- St. Mary Magdalene church
- Location of Chorzów Stary within Chorzów
- Coordinates: 50°18′23″N 18°58′30″E﻿ / ﻿50.30639°N 18.97500°E
- Country: Poland
- Voivodeship: Silesian
- County/City: Chorzów
- Time zone: UTC+1 (CET)
- • Summer (DST): UTC+2 (CEST)
- Area code: (+48) 032

= Chorzów Stary =

Chorzów Stary (literally Old Chorzów) is a district of Chorzów, Silesian Voivodeship, southern Poland.

== History ==
The village could have been first mentioned in 1136 in a papal bull of Pope Innocent II in the sentence: Item villa ante Bitom, que Zversov dicitur cum rusticis argentifossoribus et cum duabus tabernis nonnisi ad archiepiscopi pertinet iurisdictionem.
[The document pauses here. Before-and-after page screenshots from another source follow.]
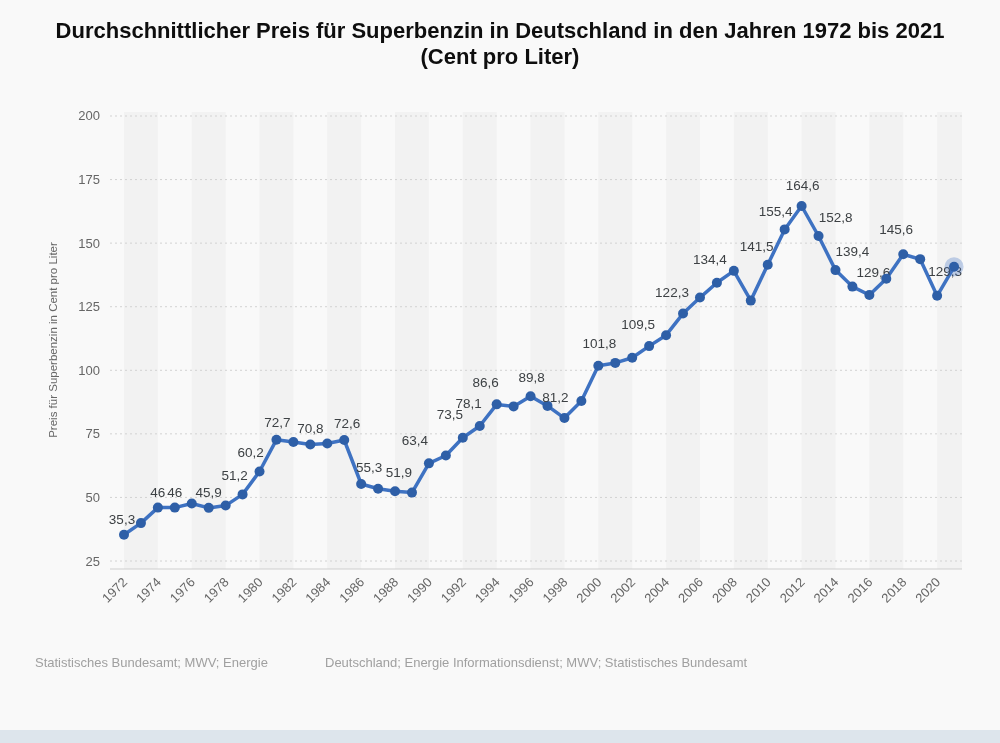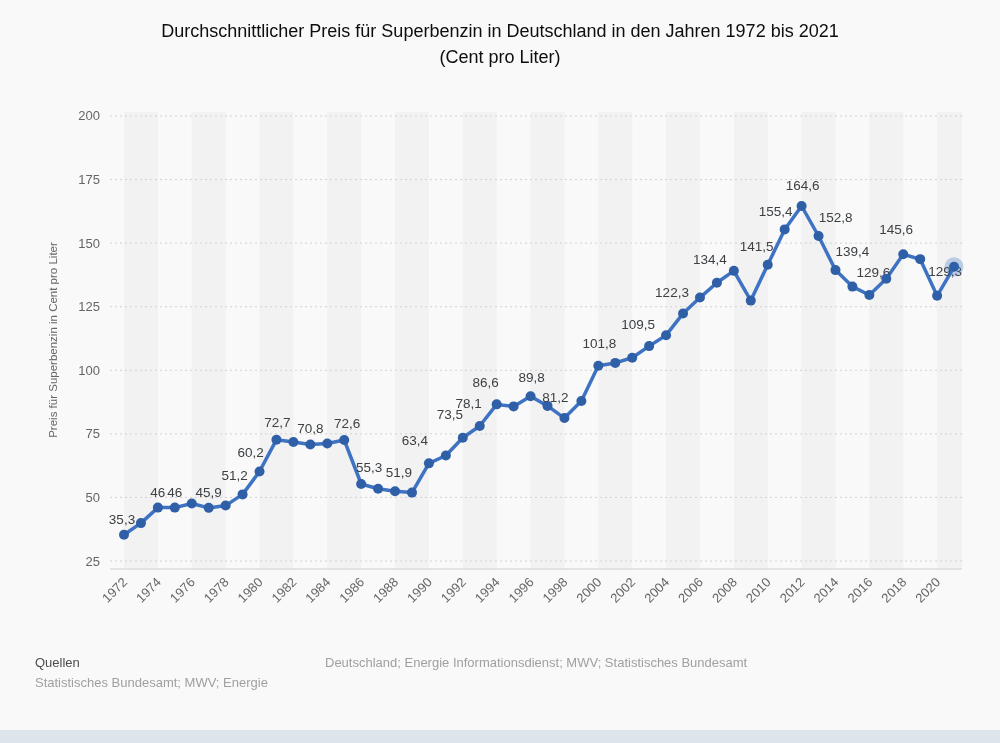--- a/index.html
+++ b/index.html
@@ -5,21 +5,21 @@
   html,body{margin:0;padding:0;}
   body{
     width:1000px;height:743px;position:relative;
     background:#f9f9f9;overflow:hidden;
     font-family:"Liberation Sans", sans-serif;
   }
   .title-wrap{
     position:absolute;top:18px;left:0;width:1000px;
     text-align:center;color:#0e0e0e;
   }
-  .title-line{font-size:18px;font-weight:normal;line-height:26px;}
+  .title-line{font-size:22px;font-weight:bold;line-height:26px;}
   .chart-svg{position:absolute;top:0;left:0;}
   .footer{
     position:absolute;left:0;top:650px;width:1000px;
     font-size:13px;line-height:18px;
   }
   .f-col-left{position:absolute;left:35px;top:4px;width:280px;}
   .f-col-right{position:absolute;left:325px;top:4px;width:640px;}
   .f-head{color:#4d4d4d;margin:0 0 2px 0;}
   .f-body{color:#a0a0a0;margin:0;}
   .bottom-strip{
@@ -170,21 +170,20 @@
     <text x="896.24" y="234.32626000000005" text-anchor="middle" fill="#3d4144" font-size="13.5px">145,6</text>
     <circle cx="920.1800000000001" cy="259.15777" r="5" fill="#2e5fa7"></circle>
     <circle cx="937.1200000000001" cy="295.77553" r="5" fill="#2e5fa7"></circle>
     <text x="945.1200000000001" y="275.77553" text-anchor="middle" fill="#3d4144" font-size="13.5px">129,3</text>
     <circle cx="954.0600000000001" cy="266.78647" r="9.5" fill="#3e72c2" opacity="0.3"></circle>
     <circle cx="954.0600000000001" cy="266.78647" r="5" fill="#2e5fa7"></circle>
   </svg>
 
 <div class="footer">
   <div class="f-col-left">
-    <p class="f-head">Quellen</p>
     <p class="f-body">Statistisches Bundesamt; MWV; Energie</p>
   </div>
   <div class="f-col-right">
     <p class="f-body">Deutschland; Energie Informationsdienst; MWV; Statistisches Bundesamt</p>
   </div>
 </div>
 
 <div class="bottom-strip"></div>
 
 </body></html>

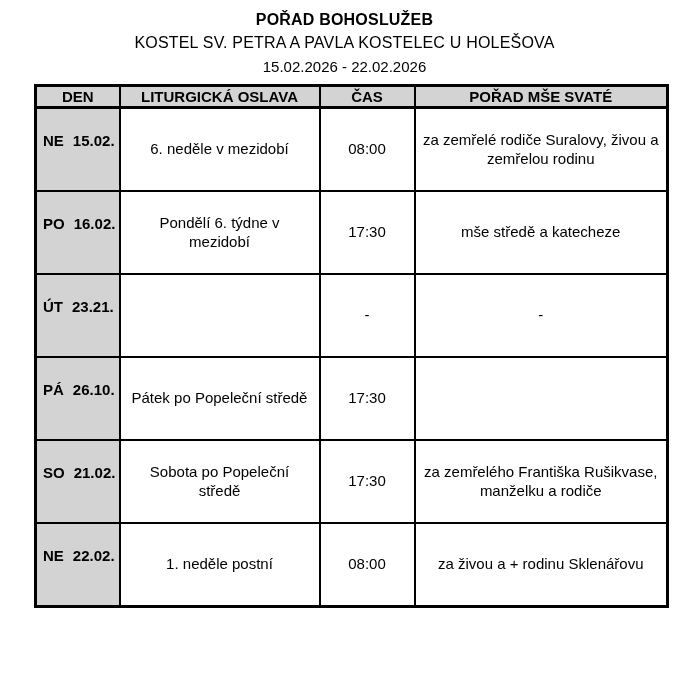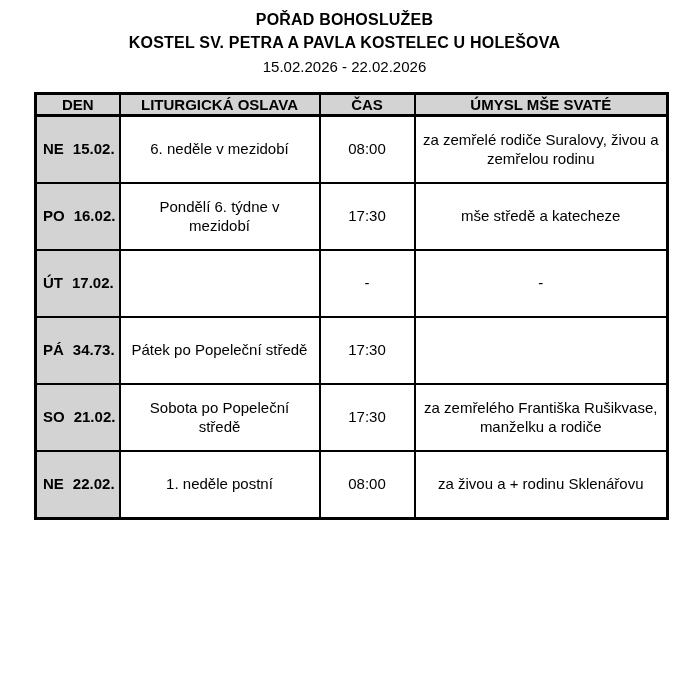--- a/index.html
+++ b/index.html
@@ -28,32 +28,32 @@
   }
   .title-line1 {
     margin-top: 11px;
     font-size: 16px;
     font-weight: bold;
     letter-spacing: 0.2px;
   }
   .title-line2 {
     margin-top: 5px;
     font-size: 16px;
-    font-weight: bold;
+    font-weight: normal;
     letter-spacing: 0.2px;
   }
   .title-line3 {
     margin-top: 6px;
     font-size: 15px;
     font-weight: normal;
   }
   table.schedule {
     position: absolute;
     left: 34px;
-    top: 92px;
+    top: 84px;
     width: 632px;
     border-collapse: collapse;
     table-layout: fixed;
     border: 3px solid #000000;
   }
   col.c-den { width: 84px; }
   col.c-lit { width: 200px; }
   col.c-cas { width: 95px; }
   col.c-umysl { width: 253px; }
   th {
@@ -75,21 +75,21 @@
     text-align: center;
     vertical-align: middle;
     padding: 0 2px;
     white-space: pre-line;
     line-height: 1.25;
   }
   td.day-cell {
     background: #d3d3d3;
     text-align: left;
     font-weight: bold;
-    padding: 0 0 0 6px;
+    padding: 0 0 16px 6px;
     white-space: nowrap;
   }
   td.day-cell .date {
     margin-left: 9px;
   }
 </style>
 </head>
 <body>
 
 <div class="page">
@@ -105,46 +105,46 @@
       <col class="c-den">
         <col class="c-lit">
         <col class="c-cas">
         <col class="c-umysl">
     </colgroup>
     <thead>
       <tr>
         <th>DEN</th>
         <th>LITURGICKÁ OSLAVA</th>
         <th>ČAS</th>
-        <th>ÚMYSL MŠE SVATÉ</th>
+        <th>POŘAD MŠE SVATÉ</th>
       </tr>
     </thead>
     <tbody>
       <tr>
         <td class="day-cell"><span class="day">NE</span><span class="date">15.02.</span></td>
         <td>6. neděle v mezidobí</td>
         <td>08:00</td>
         <td>za zemřelé rodiče Suralovy, živou a
 zemřelou rodinu</td>
       </tr>
       <tr>
         <td class="day-cell"><span class="day">PO</span><span class="date">16.02.</span></td>
         <td>Pondělí 6. týdne v
 mezidobí</td>
         <td>17:30</td>
         <td>mše středě a katecheze</td>
       </tr>
       <tr>
-        <td class="day-cell"><span class="day">ÚT</span><span class="date">17.02.</span></td>
+        <td class="day-cell"><span class="day">ÚT</span><span class="date">23.21.</span></td>
         <td></td>
         <td>-</td>
         <td>-</td>
       </tr>
       <tr>
-        <td class="day-cell"><span class="day">PÁ</span><span class="date">34.73.</span></td>
+        <td class="day-cell"><span class="day">PÁ</span><span class="date">26.10.</span></td>
         <td>Pátek po Popeleční středě</td>
         <td>17:30</td>
         <td></td>
       </tr>
       <tr>
         <td class="day-cell"><span class="day">SO</span><span class="date">21.02.</span></td>
         <td>Sobota po Popeleční
 středě</td>
         <td>17:30</td>
         <td>za zemřelého Františka Rušikvase,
Later it was mentioned in a document issued by Władysław Opolski on June 24, 1257, which allowed Henryk of Miechów to resettle Chorzów on German law. This privilege was renewed by Casimir of Bytom in 1299. The local Catholic parish was established somewhere between 1300 and 1326, when it was first mentioned in Peter's Pence register among parishes of Sławków deanery in Diocese of Kraków.

After World War I in the Upper Silesia plebiscite 3,242 out of 6,269 voters in Chorzów (Stary) voted in favour of staying in Germany, against 2,980 opting for joining Poland. In 1922 it became a part of Silesian Voivodeship, Second Polish Republic.